# New Guy Needing a lil Help Please?



## Interguglielmi (Mar 7, 2011)

hello, 
i am gonna start building a loft in a couple days just need a few questioned answered if u veterans dont mind? first im in new orleans and we have alot of humidity, we also have alot of HOT sun, and in winter we have wet humid cold days. 
with that said, i am curious 
1) how "open" the loft should be. will only be around 4x4x3. i saw the plans for the scotts universal pigeon loft. no? yes? maybe, but? im just worried about the humidity if the loft is to closed in but i also want to keep good air flow for the hot summers we have. any ideas?

2)i was gonna put it next to the house, but the area only gets sunshine until around 2 - 2:30 . thought that would be better than constant hot sunshine. am i correct?

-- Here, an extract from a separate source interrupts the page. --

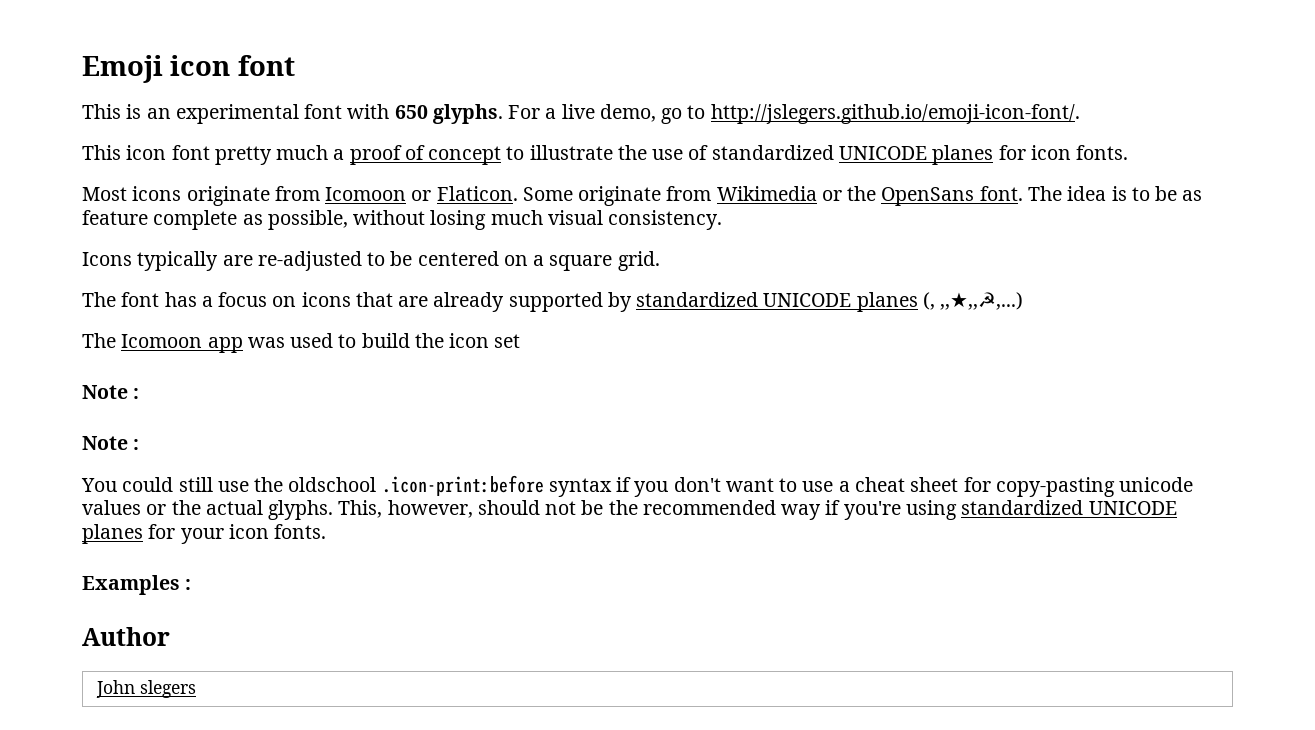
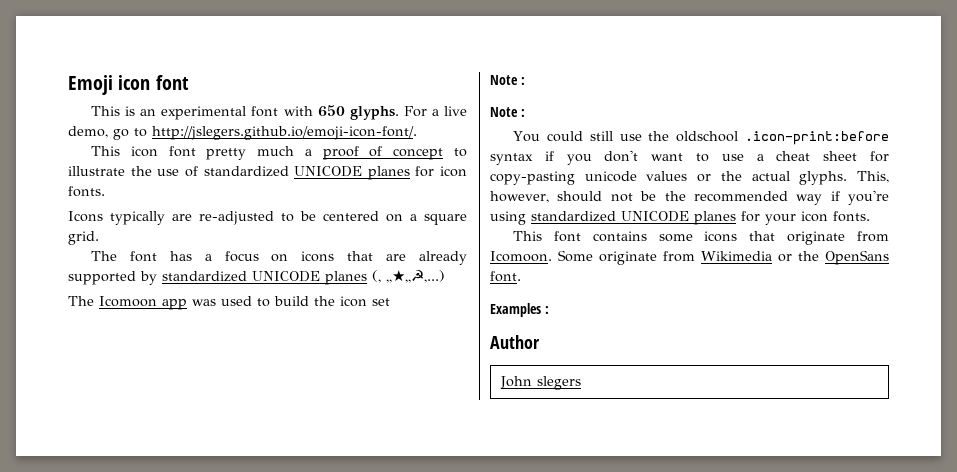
- Most icons originate from Icomoon or Flaticon. Some originate from Wikimedia or the OpenSans font. The idea is to be as feature complete as possible, without losing much visual consistency.
+ This font contains some icons that originate from Icomoon. Some originate from Wikimedia or the OpenSans font.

3) should i use treated wood? i saw a gentleman that used bare plywood but he stained the outside. i was just afraid that the chemicals will first of harm the birds and also some of that treated stuff is wet as hell causing moisture issues? maybe use bare wood, stain the outside and paint the inside with a good exterior semigloss or gloss for easier cleaning but, using treated 4x4 legs?? 

4) i guess if i wanted to go with 4 closed walls (plywood) with a trap on the front door, a low and high vent (maybe 15" x 10") on the right and back walls, and nice aviary on the left (the whole height of the loft) with some nice perches for hangin out. lol and of course the bottom would be wire with a removable pan for cleaning. last the roof being clear tinted corrugated plastic. 

any help here would be appreciated to the fullest ! thank u so much ! GOD BLESS


----------



## TN_PIGEON (Aug 20, 2010)

You'll want lots of ventilation. If you enclose your loft the way you describe, make sure you build a large aviary.

Might want to simply paint the loft instead of worrying about the chemicals.


----------



## Interguglielmi (Mar 7, 2011)

by paint u mean bare wood ? u cant paint treated wood right?


----------



## Shadybug Lofts (Mar 13, 2010)

Yes you can paint treated wood, my aviary is treated and i pained it. You should let it dry out first, don't paint it when you get it right from the store when its wet.


----------